Let’s be honest - the job market has gotten weird.

If you’ve been on either side of it lately, you know exactly what I mean. Recruiters post a tech job and get flooded with hundreds, sometimes thousands, of applications within hours. But here’s the kicker: a shocking number of those aren’t even from real people.

I’ve seen it firsthand - spammers using fake names, fake resumes, even having “phone-screen agents” do the calls just to snag one U.S. paycheck before they’re found out and fired. And yes - this is happening. According to recent analysis, remote-role hiring in tech has seen “candidates who don’t exist entirely or who aren’t who they claim to be.” (Tripwire)

Meanwhile, legitimate recruiters are left trying to sort through the chaos. They’re buried under applications, forced to spend hours manually messaging candidates on LinkedIn just to confirm, “Hey, are you actually real?” It’s slow, awkward, and incredibly inefficient. One article put it bluntly: recruiters are dealing with an “applicant tsunami” thanks to AI-augmented or fraudulent submissions. (sergiorio.tech)

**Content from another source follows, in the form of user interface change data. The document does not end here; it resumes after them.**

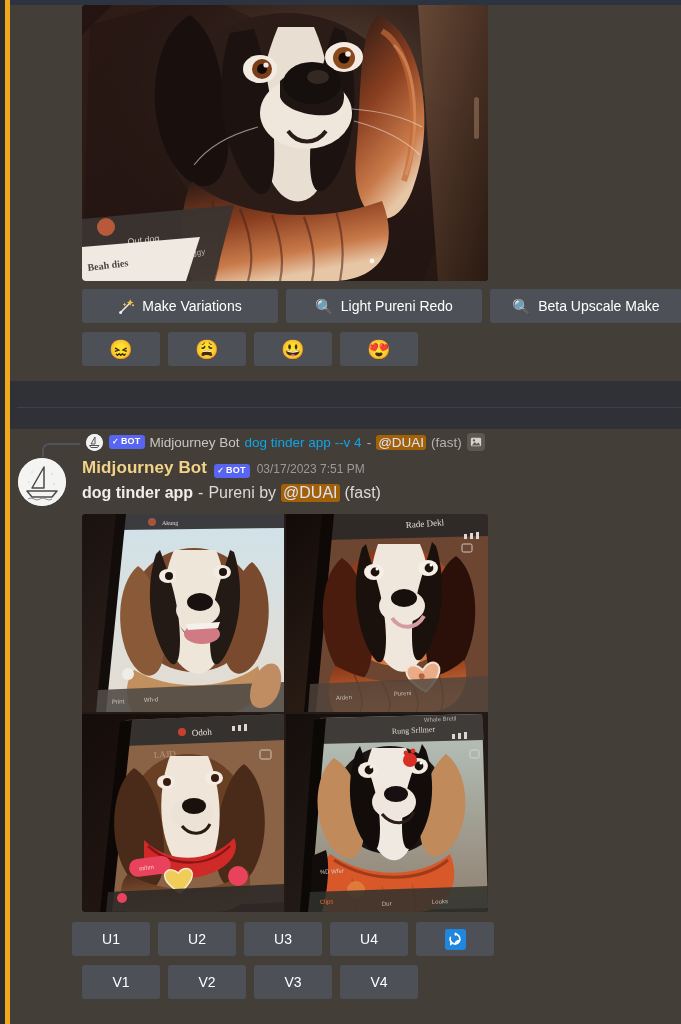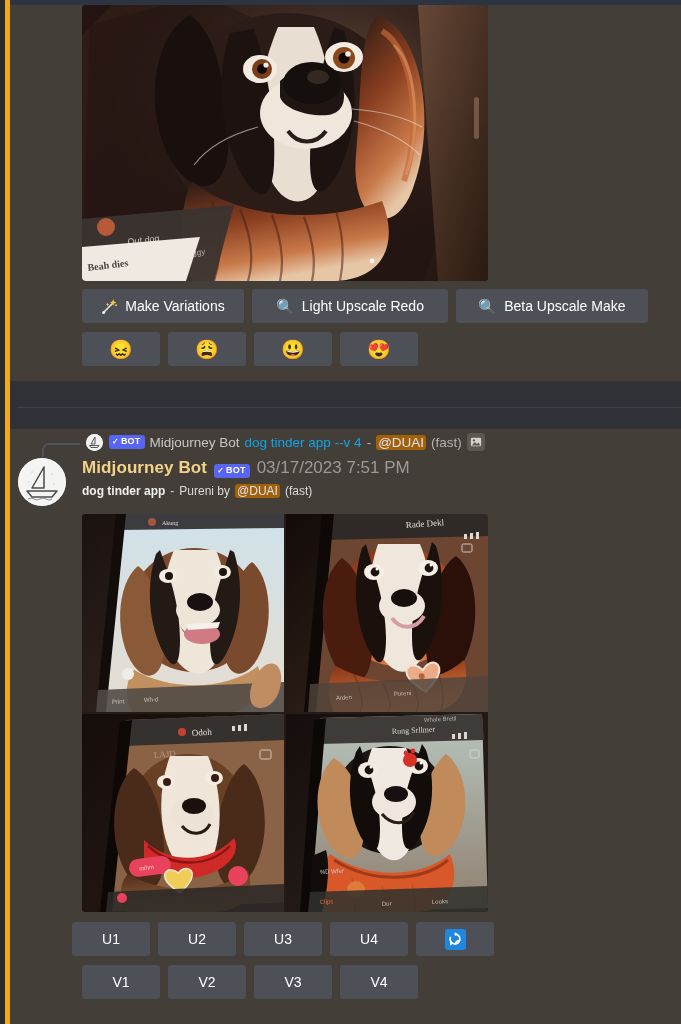--- a/index.html
+++ b/index.html
@@ -57,21 +57,21 @@
     font-size: 14px;
     font-weight: 500;
     font-family: "Liberation Sans", sans-serif;
     display: flex; align-items: center; justify-content: center;
     gap: 7px;
     padding: 0 14px;
     cursor: pointer;
     white-space: nowrap;
     line-height: 1;
   }
-  .dbtn.wide-1 { width: 162px; }
+  .dbtn.wide-1 { width: 196px; }
   .dbtn.wide-2 { width: 196px; }
   .dbtn.wide-3 { width: 192px; }
   .dbtn.emoji  { width: 78px; font-size: 19px; padding: 0; }
   .dbtn.grid   { width: 78px; }
   .dbtn.refresh{ width: 78px; }
 
   .btn-ico { font-size: 15px; line-height: 1; display:inline-block; }
 
   
   .wand { width: 17px; height: 17px; display:inline-block; }
@@ -143,25 +143,25 @@
   }
   .msg-head {
     position: absolute; left: 82px; top: 458px;
     display: flex; align-items: baseline; gap: 7px;
     white-space: nowrap;
   }
   .msg-head .name {
     font-size: 17px; font-weight: bold; color: #f2d388;
     letter-spacing: .1px;
   }
-  .msg-head .ts { font-size: 17px; color: #9d9a95; }
+  .msg-head .ts { font-size: 12px; color: #9d9a95; }
 
   .msg-body {
     position: absolute; left: 82px; top: 484px;
-    font-size: 12px; color: #dcdad6;
+    font-size: 16px; color: #dcdad6;
     display: flex; align-items: flex-start; gap: 5px;
     white-space: nowrap;
   }
   .msg-body .prompt { font-weight: bold; color: #f0eeea; }
 
   .grid-img {
     position: absolute; left: 82px; top: 514px;
     width: 406px; height: 398px;
     border-radius: 4px; overflow: hidden;
     display: grid;
@@ -288,21 +288,21 @@
             <path d="M12.2 1.2 l1 2.3 2.3 1 -2.3 1 -1 2.3 -1-2.3 -2.3-1 2.3-1 z" fill="#f5c542"></path>
             <path d="M6.6 4.6 l.6 1.3 1.3.6 -1.3.6 -.6 1.3 -.6-1.3 -1.3-.6 1.3-.6 z" fill="#f5c542"></path>
             <circle cx="15" cy="7.2" r="1" fill="#f5c542"></circle>
           </svg>
         </span>
         <span>Make Variations</span>
       </button>
 
       <button class="dbtn wide-2">
         <span class="btn-ico">🔍</span>
-        <span>Light Upscale Redo</span>
+        <span>Light Pureni Redo</span>
       </button>
 
       <button class="dbtn wide-3">
         <span class="btn-ico">🔍</span>
         <span>Beta Upscale Make</span>
       </button>
     </div>
 
     <div class="btn-row row-emoji">
       <button class="dbtn emoji">

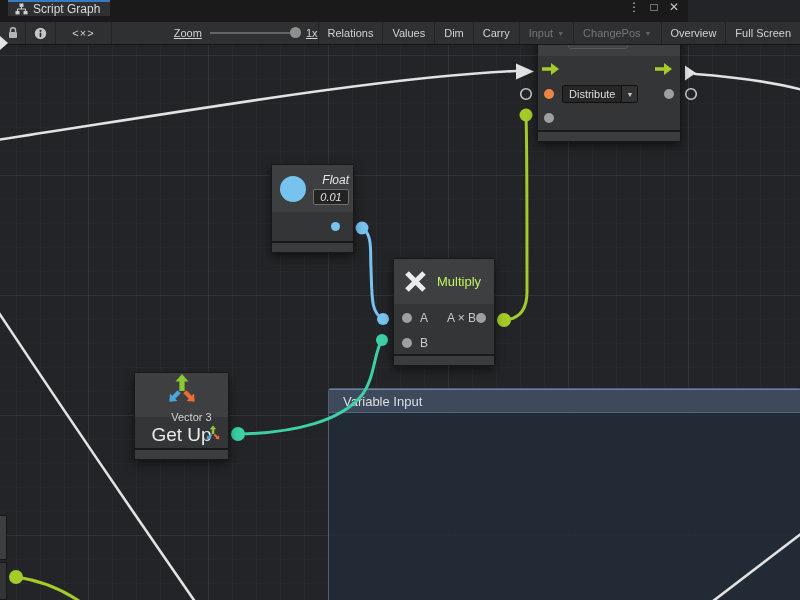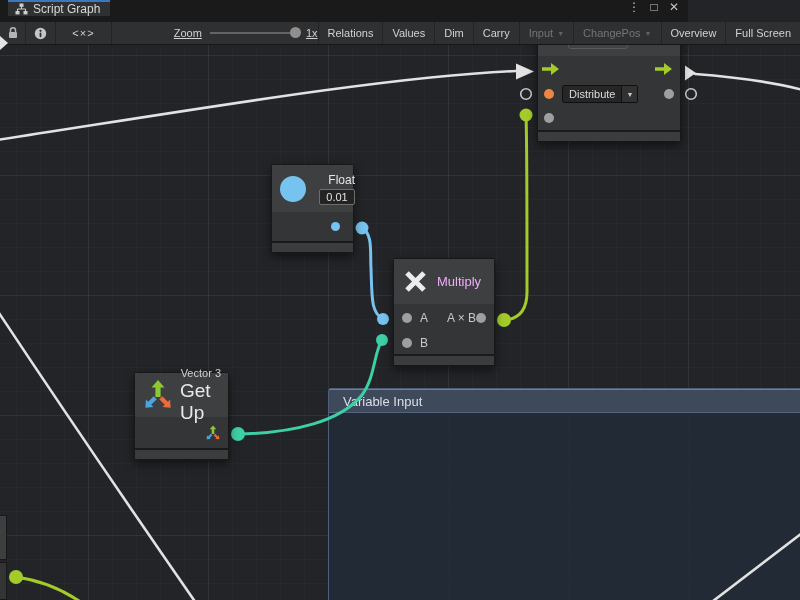--- a/index.html
+++ b/index.html
@@ -100,39 +100,39 @@
   }
   .pill .caret { font-size:8px; color:#bbb; }
   .ne-r1 { height:26px; padding:0 4px; }
   .ne-r2 { height:24px; padding:0 6px 0 6px; }
   .ne-r3 { height:24px; padding:0 6px; }
   .enum-dd { display:flex; align-items:stretch; height:18px; margin-left:8px; border:1px solid #101010; border-radius:2px; overflow:hidden; }
   .enum-dd .val { background:#262626; color:#dcdcdc; font-size:11px; display:flex; align-items:center; padding:0 6px; }
   .enum-dd .arr { background:#323232; border-left:1px solid #101010; width:16px; display:flex; align-items:center; justify-content:center; font-size:7px; color:#c9c9c9; }
   
   .node-float { left:271px; top:164px; width:83px; }
-  .node-float .node-header { height:47px; padding:0 8px; gap:13px; }
+  .node-float .node-header { height:47px; padding:0 8px; gap:7px;font-style:italic; }
   .float-icon { width:26px; height:26px; border-radius:50%; background:var(--wire-blue,#7dc6ee); flex:none; }
   .float-col { display:flex; flex-direction:column; align-items:flex-end; gap:2px; flex:1; }
   .float-title { font-size:12px; color:#e6e6e6; }
   .float-val { width:36px; height:16px; background:#232323; border:1px solid #6e6e6e; border-radius:2px;
     font-size:11px; color:#e0e0e0; display:flex; align-items:center; justify-content:center; }
   .nf-row { height:29px; padding:0 13px; justify-content:flex-end; }
   
   .node-mult { left:393px; top:258px; width:102px; }
   .node-mult .node-header { height:45px; padding:0 9px; gap:9px; }
-  .mult-title { font-size:13px; color:#f0abfc; }
+  .mult-title { font-size:13px; color:#bef264; }
   .nm-r1 { height:28px; padding:0 8px; }
   .nm-r1 .lbl-a { margin-left:8px; }
   .nm-r1 .lbl-out { margin-left:auto; }
   .nm-r2 { height:22px; padding:0 8px; }
   .nm-r2 .lbl-b { margin-left:8px; }
   
   .node-vec { left:134px; top:372px; width:95px; }
-  .node-vec .node-header { height:44px; padding:0 7px; gap:6px; }
+  .node-vec .node-header { height:44px; padding:0 7px; gap:6px;flex-direction:column; }
   .vec-col { display:flex; flex-direction:column; align-items:flex-end; gap:1px; flex:1; }
   .vec-type { font-size:11px; color:#d2d2d2; }
   .vec-title { font-size:19px; color:#e9e9e9; }
   .nv-row { height:31px; padding:0 7px; justify-content:flex-end; }
   
   .sliver-a { position:absolute; left:0; top:515px; width:7px; height:45px; background:#3d3e40; border:1px solid #181818; border-left:none; z-index:5; }
   .sliver-b { position:absolute; left:0; top:562px; width:7px; height:38px; background:#333436; border:1px solid #181818; border-left:none; z-index:5; }
   .icon { flex:none; display:block; }
 </style>
 </head>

So what’s the root of the break-down? A few things:

  • The barrier to applying has dropped dramatically. One click. One upload. Boom - you’re in the pool.
  • The incentive to game the system is real. Some folks are aiming not for the job, but for getting paid once - even if it’s $1 - before getting terminated.
  • Recruiters and ATS systems (Applicant Tracking Systems) are strained. With high volumes and low signal, time-to-hire goes up, and candidate experience goes down.
  • On the flip side, genuine talent suffers. Real senior engineers (like you) compete in a sea of noise, and the process becomes demoralizing.

Enter a potential fix: a verified, video-based initial screening.

I came across RealIDTalent (realidtalent.com) - a platform offering ID-verified applicants who submit a video cover-letter as the first step. The idea: before a candidate even gets to your calendar, they’ve proven they are who they say they are, on camera, and responded live to custom questions. That helps solve several of the pain-points:

  • Cuts down on fake profiles because ID + video raises the cost of spoofing.
  • Lets you see real human presence, nuance, tone - you know you’re not talking to a bot or an agent answering for someone else.
  • Reduces scheduling overhead and wasted time chasing non-existent candidates.
  • Helps surface real talent faster - you skip the “are they legit” question and move to “are they qualified.”

Think of it this way: instead of 1000+ resumes to review, you might get 100 verified video responses - and you already know those 100 are real people. The signal-to-noise ratio moves way up.


Here’s a little anecdote from my past: years ago I was on the consulting side. I submitted my resume to a firm and got a call from someone - sounded legit - walked through a phone screen, showed up to “start”. Two weeks later they found out it wasn’t me posting the profile but a “ghost contractor” they had hired remotely via a freelance platform. They paid out a small amount before termination. The lesson? Even senior level hires aren’t immune to this. The system is broken.

So if you’re running recruiting (or are the candidate on the receiving end), here’s what I suggest:

  1. As a recruiter/agency - insist on an early-stage verification step (video + ID). It saves you hours.
  2. As a candidate - embrace the video cover letter early. If recruiters filter for this kind of authenticity, you’ll stand out because you are who you say you are.
  3. As a hiring manager - measure not just resume volume, but verified human volume. Less may be better.
  4. As a market player - recognize the system must evolve. One size of resume doesn’t fit all. The binder of candidates is now stuffed with proxies and bots. We need human authenticity back.